Con el cálamo sobre los labios y la tablilla de cera, el rostro pensativo de la joven, en este supuesto retrato de Safo, del siglo I d.c., al margen de que la represente o no, es ciertamente hermoso. El fresco, en el Museo Arqueológico de Nápoles, es conocido como La Gioconda de la Antigüedad; desconozco el porqué, pero es de destacar la mirada de unos ojos ¿excesivamente grandes? que miran al espectador.
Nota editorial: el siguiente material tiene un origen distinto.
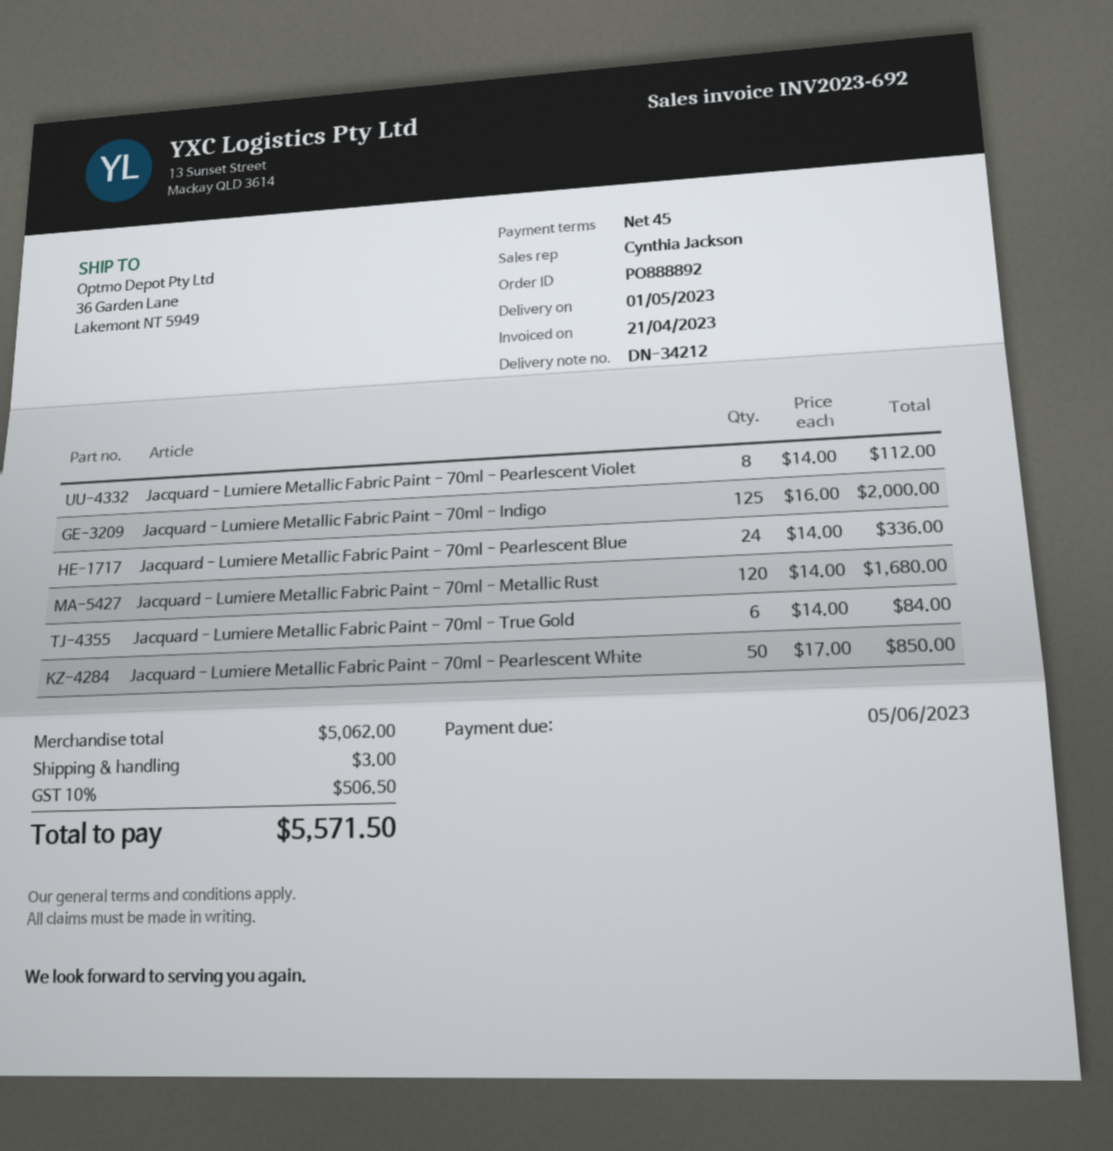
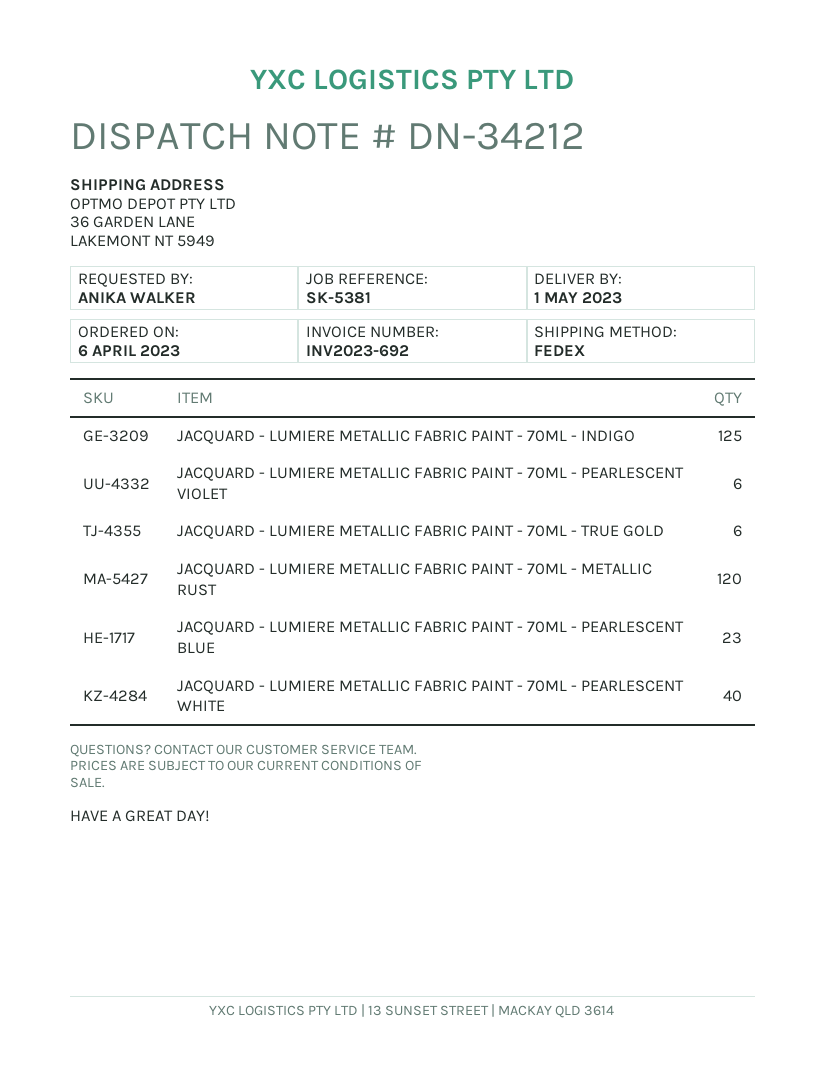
Jacquard - Lumiere Metallic Fabric Paint - 70ml - Pearlescent Violet: 8 -> 6
Jacquard - Lumiere Metallic Fabric Paint - 70ml - Pearlescent Blue: 24 -> 23
Jacquard - Lumiere Metallic Fabric Paint - 70ml - Pearlescent White: 50 -> 40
En la Antigüedad clásica la figura de Safo se nos antoja compleja y fascinante; por un lado, si ella, en vez de nacer en la aldea de Eresos, en la isla de Lesbos, lo hubiera hecho en Atenas, tendría que haber sido una cortesana para tener acceso a la cultura y a las artes, pues solo a ellas les era permitido, de modo que hubiera estado condenada a vivir una oscura vida dentro del hogar; por suerte para todos los autores venideros que adoraron sus poemas, como Virginia Woolf, Platón, Baudelaire, Lord Byron, Ezra Pound y un largo etc., nació en una isla abierta a todas las culturas, a todas las influencias y donde las mujeres tenían el mismo derecho que los hombres, por lo que pudo dirigir su Academia al modo de la de Platón, donde se impartía danza, música, poesía, literatura; ella creó ritmos y metros nuevos, y hay que tener en cuenta que las composiciones entonces  estaban destinadas  a ser cantadas, bailadas, acompañadas por la flauta o por la lira y que ella, una excelente bailarina, coreografiaba, componía la música… ay, fuente de inspiración para la gran Isidora Duncan. Existe una especie de nebulosa sobre su vida debido en parte a que la sabemos por fuentes indirectas, de personas que no la conocieron en vida; aun así se sabe que era de familia acomodada, que se dedicó también a los negocios y a la política, que tuvo amantes tanto masculinos como femeninos, que se casó y tuvo una hija, todo ello bastante habitual en Lesbos. La fama de Safo, el mito Safo, el fenómenos Safo, a la que Platón llamó la Décima Musa, ha llegado hasta nuestros días a pesar de que su obra nos llega fragmentada. Su poesía intimista y sencilla la escribió en aeólico frente a la poesía épica del momento y desde la pasión revolucionaria del subjetivismo femenino. y fueron posteriormente copiadas a través del tiempo hasta que el Papa Gregorio VII ordenó quemar sus manuscritos por inmorales (con la Iglesia hemos topado). Sus obras más famosas son Oda a Afrodita, Oda a las Nereidas y Adiós a Atthis.

Marguerite Yourcenar en su libro «Fuegos» le dedica un hermosísimo relato titulado «Safo o el suicidio», cuya lectura recomiendo por su excelsa dosis de desgarrada poesía.